Independent Control of All-Wheel-Drive Torque Distribution 2004-01-2052
The sophistication of all-wheel-drive technology is approaching the point where the drive torque to each wheel can be independently controlled. This potentially offers vehicle handling enhancements similar to those provided by Dynamic Stability Control, but without the inevitable reduction in vehicle acceleration. Independent control of all-wheel-drive torque distribution would therefore be especially beneficial under acceleration close to the limit of stability.
A vehicle model of a typical sports sedan was developed in Simulink, with fully independent control of torque distribution. Box-Behnken experimental design was employed to determine which torque distribution parameters have the greatest impact on the vehicle course and acceleration.
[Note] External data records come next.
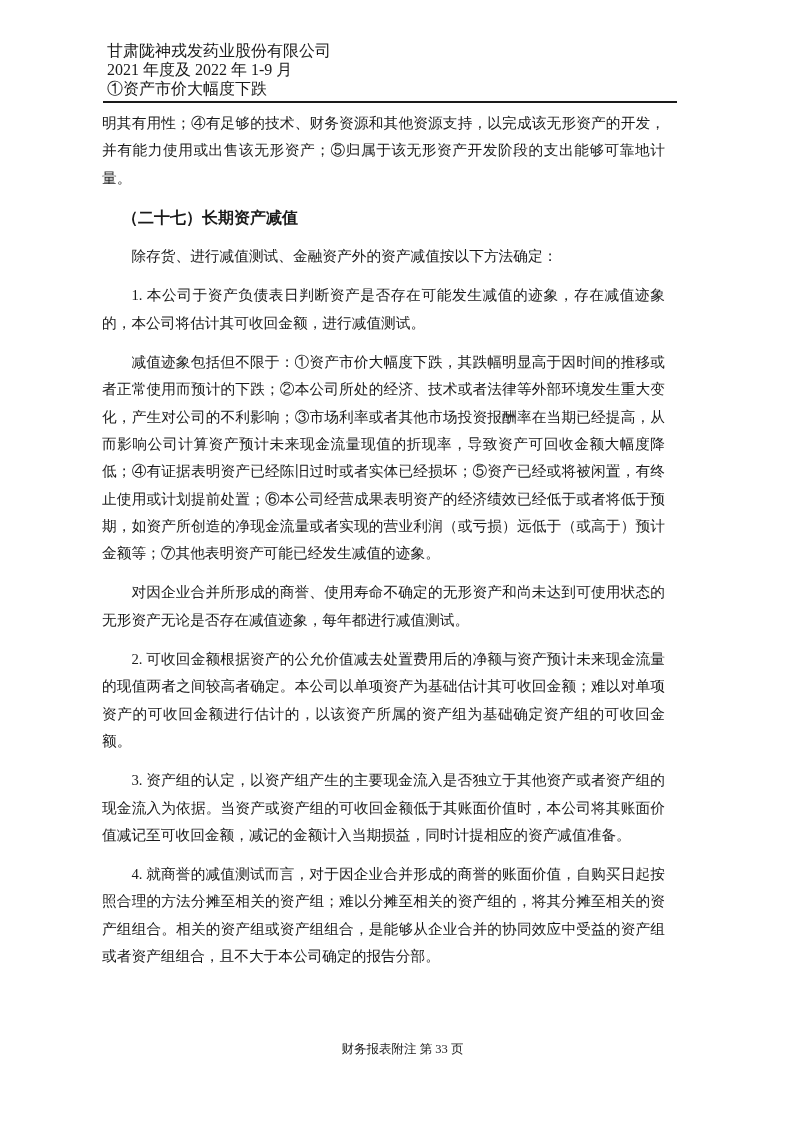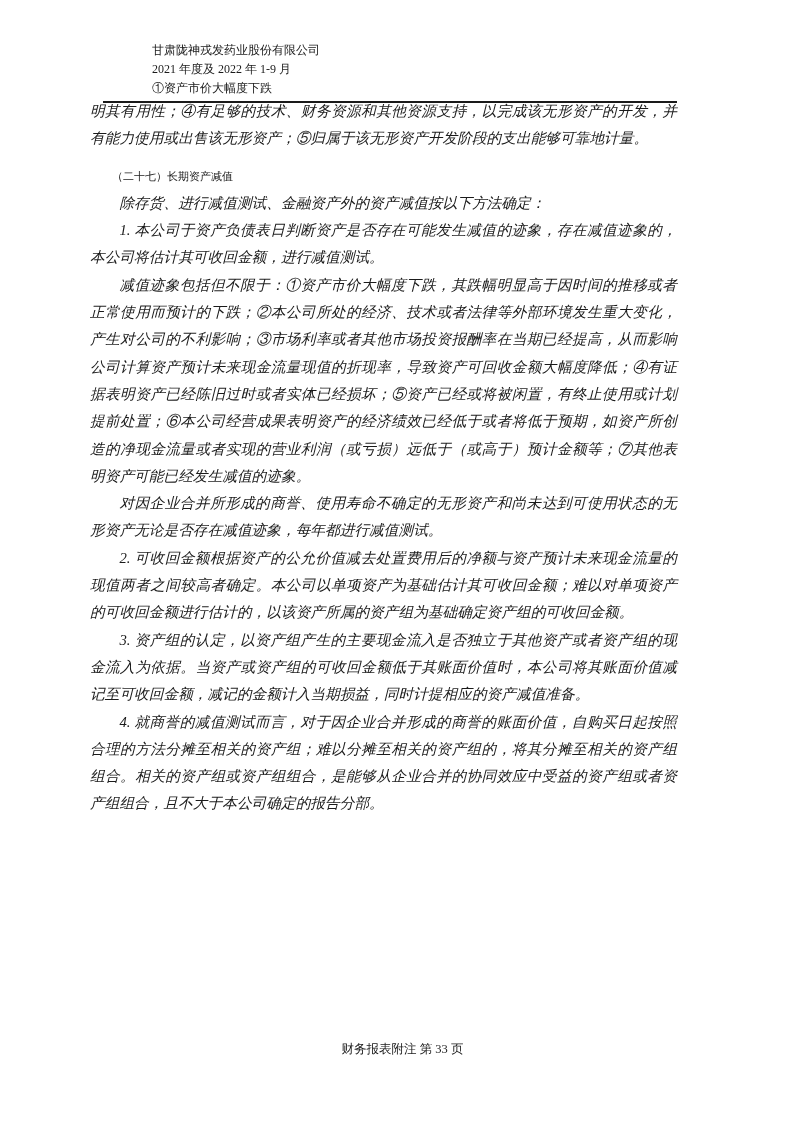"甘肃陇神戎发药业股份有限公司" .doc-header { font-size: 12px -> 16px; margin-left: 45px -> none }
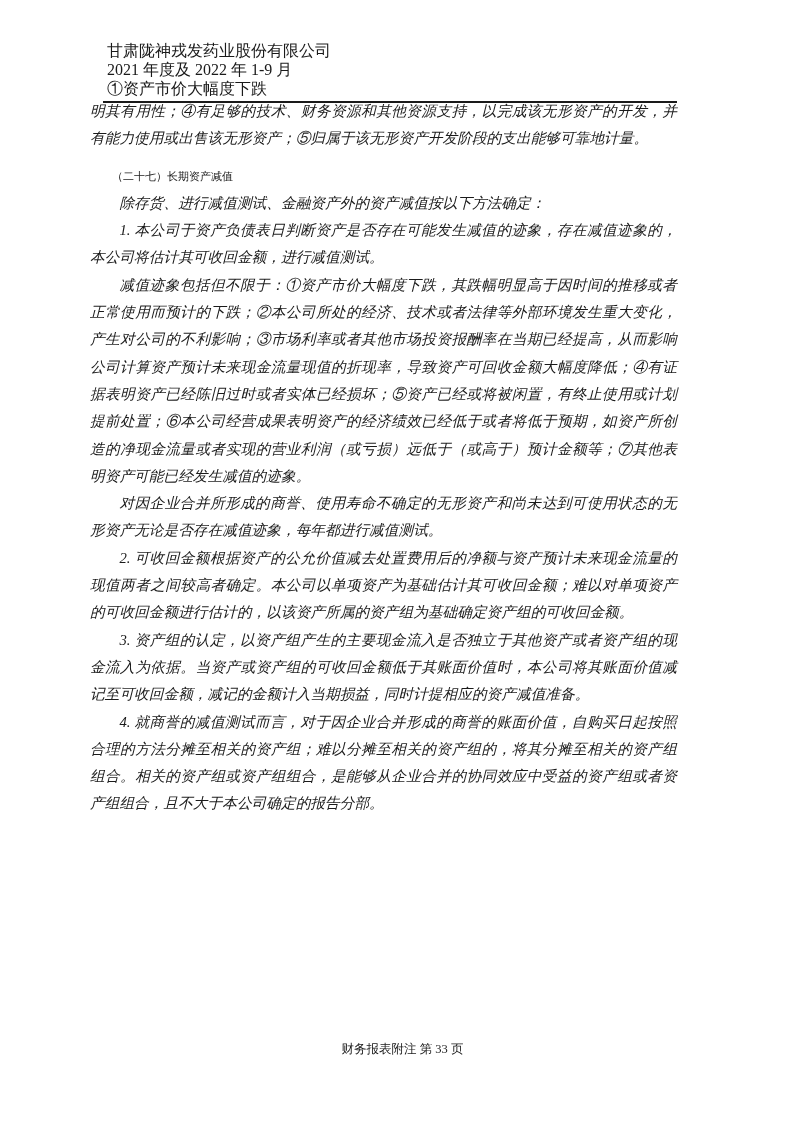"明其有用性；④有足够的技术、财务资源和其他资源支持，以完成该无形资产的开发，并有" .para { font-style: italic -> none; margin: 0 -> 12px }
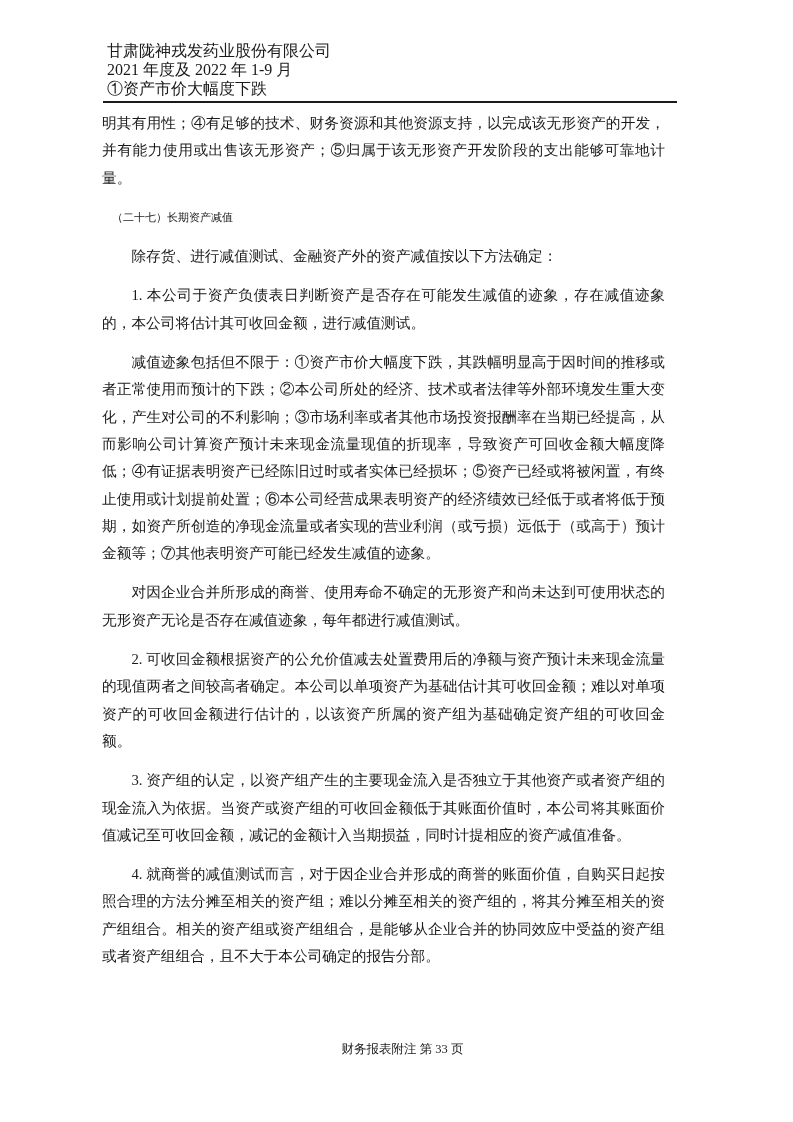"（二十七）长期资产减值" .section-heading { font-size: 11px -> 16px; font-weight: normal -> bold }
A proportional-integral control strategy was implemented, applying yaw rate feedback to vary the front-rear torque distribution, and lateral acceleration feedback to adjust the left-right distribution.
The resulting system shows a significant improvement over conventional driveline configurations under aggressive cornering acceleration on a high- μ surface. The performance approaches the theoretical limit for these conditions. In the medium term such a system is only likely to be economically viable for premium vehicles. However, a future revolution of powertrain technology towards, for example, wheel-mounted motors, could realize these handling benefits far more widely.